The Claude Code Harness: 7 Components Explained

Claude Code is a model plus a harness. The AI layer of skills, hooks, agents, and MCPs matters more than the model. Here is how it works.

A coding agent is two things, not one. The first is the model: the weights, the reasoning, the raw capability Anthropic ships every few months. The second is what surrounds it: the files Claude reads on startup, the hooks that fire at the right moment, the skills it pulls in on demand, the sub-agents it spawns to keep its main context clean. Anthropic calls this second thing the Claude Code harness. Cole Medin, in his recent video and reference repo, calls it the AI Layer. Same idea, different name. Both terms are starting to stick because they explain something every team eventually notices.

The same model, with two different harnesses, produces wildly different outcomes on the same codebase.

That is the premise of Anthropic's recent post on how Claude Code works in large codebases, and it matches what every team running Claude Code at scale has been quietly learning. Performance is not just about the model. The ecosystem you build around it determines whether Claude grep-searches into a wall of irrelevant hits or jumps straight to the function you meant. Whether it follows your conventions or freelances. The harness is the leverage point, and most teams underinvest in it for months before the same realization lands: the model was never the bottleneck.

This post is the map. We will walk through each of the seven AI layer pieces, show how they compose, and explain the mental model that turns "where does this go?" from a judgment call into a quick test. By the end you should be able to look at any Claude Code setup and say, with reasonable confidence, what is missing and what to build next.

Why the Harness Matters More Than the Model

Anthropic's point is unusually direct: the ecosystem around the model, the harness, determines how Claude Code performs more than model choice alone. Strong claim from the company that makes the model. It also matches what teams keep reporting after they ship their first serious internal rollout.

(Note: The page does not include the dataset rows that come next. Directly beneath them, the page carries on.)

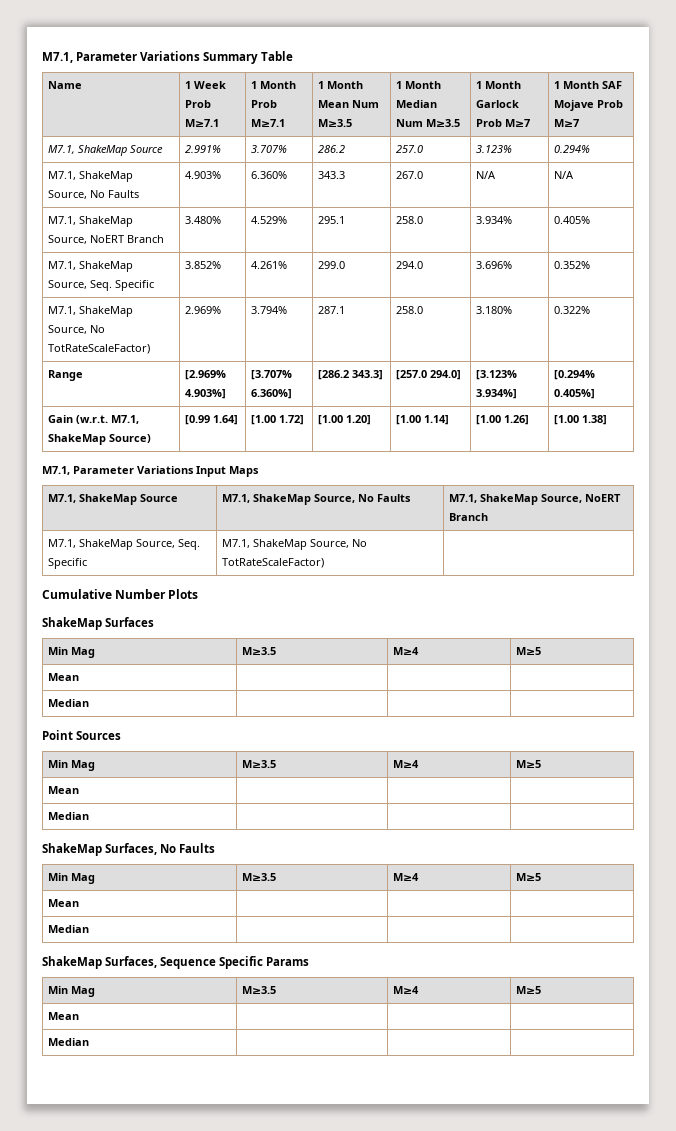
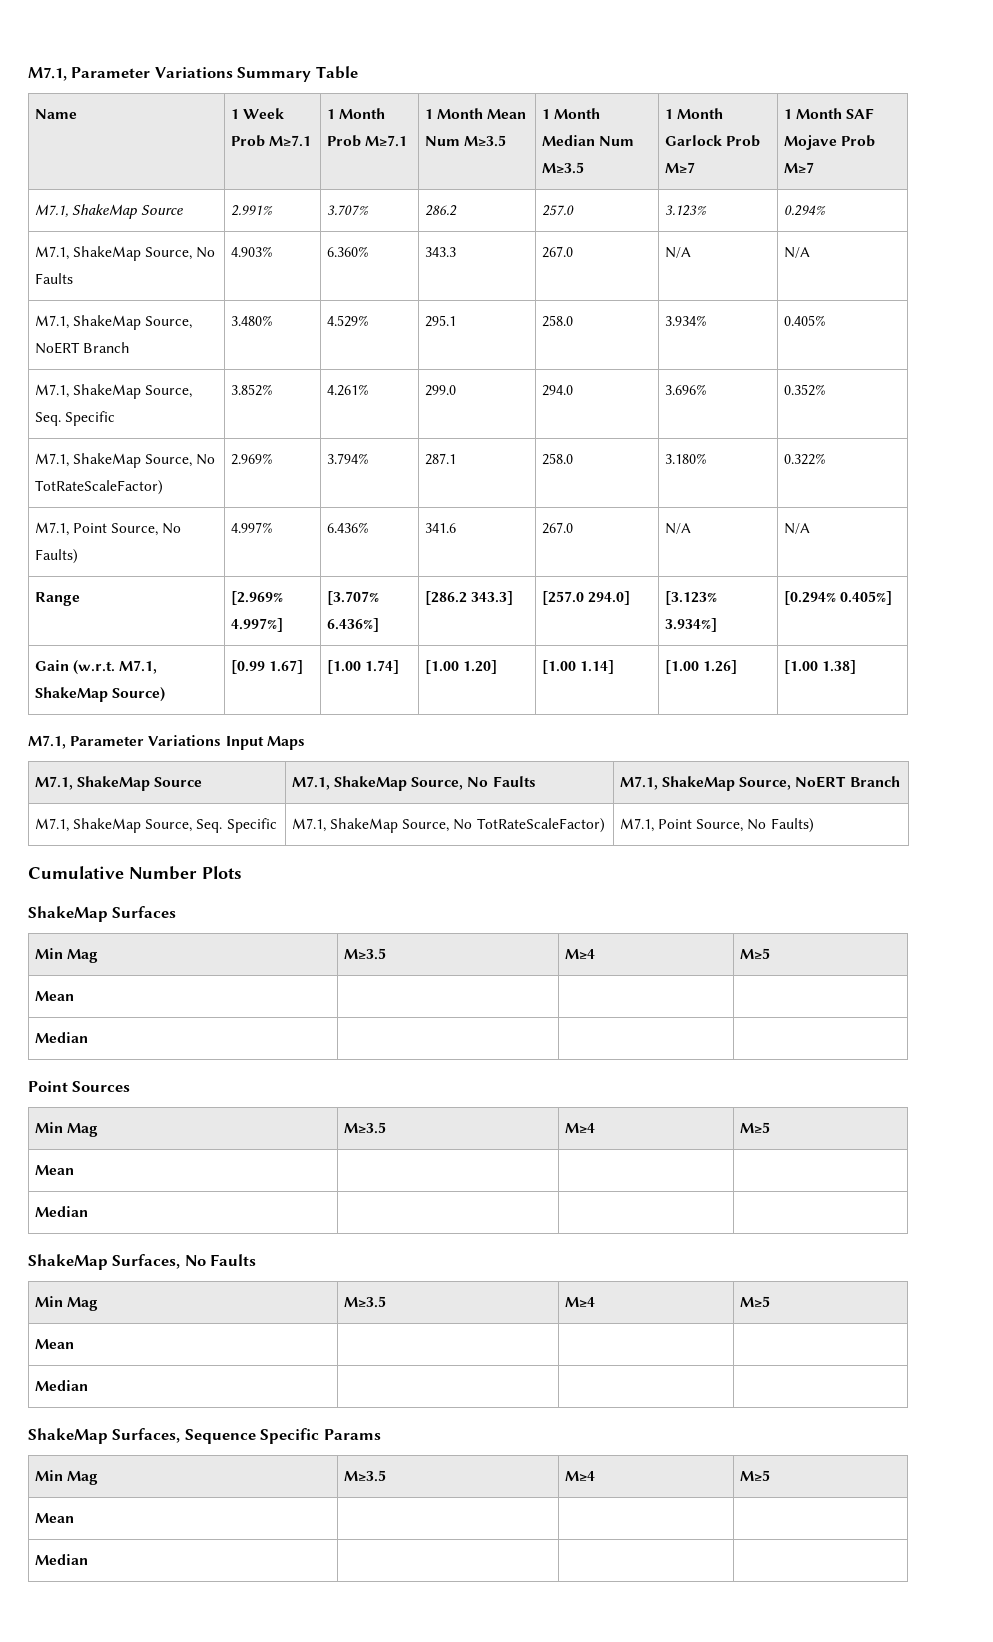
+ M7.1, Point Source, No Faults) | 4.997% | 6.436% | 341.6 | 267.0 | N/A | N/A
- Range | [2.969% 4.903%] | [3.707% 6.360%] | [286.2 343.3] | [257.0 294.0] | [3.123% 3.934%] | [0.294% 0.405%]
+ Range | [2.969% 4.997%] | [3.707% 6.436%] | [286.2 343.3] | [257.0 294.0] | [3.123% 3.934%] | [0.294% 0.405%]
- Gain (w.r.t. M7.1, ShakeMap Source) | [0.99 1.64] | [1.00 1.72] | [1.00 1.20] | [1.00 1.14] | [1.00 1.26] | [1.00 1.38]
+ Gain (w.r.t. M7.1, ShakeMap Source) | [0.99 1.67] | [1.00 1.74] | [1.00 1.20] | [1.00 1.14] | [1.00 1.26] | [1.00 1.38]
- M7.1, ShakeMap Source, Seq. Specific | M7.1, ShakeMap Source, No TotRateScaleFactor) |
+ M7.1, ShakeMap Source, Seq. Specific | M7.1, ShakeMap Source, No TotRateScaleFactor) | M7.1, Point Source, No Faults)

The reason traces back to a deliberate architectural choice. Claude Code does not pre-index your codebase. No RAG pipeline silently embedding your files, no vector store waiting to be queried. Claude navigates your repo the same way you do: walks the filesystem, runs grep, reads files, follows imports. Anthropic's framing for the alternative is blunt: "embedding pipelines can't keep up with active engineering teams." A vector index that was right an hour ago is wrong by the time CI finishes. Agentic search dodges that failure mode entirely. The price is that context curation becomes your job, not the indexer's.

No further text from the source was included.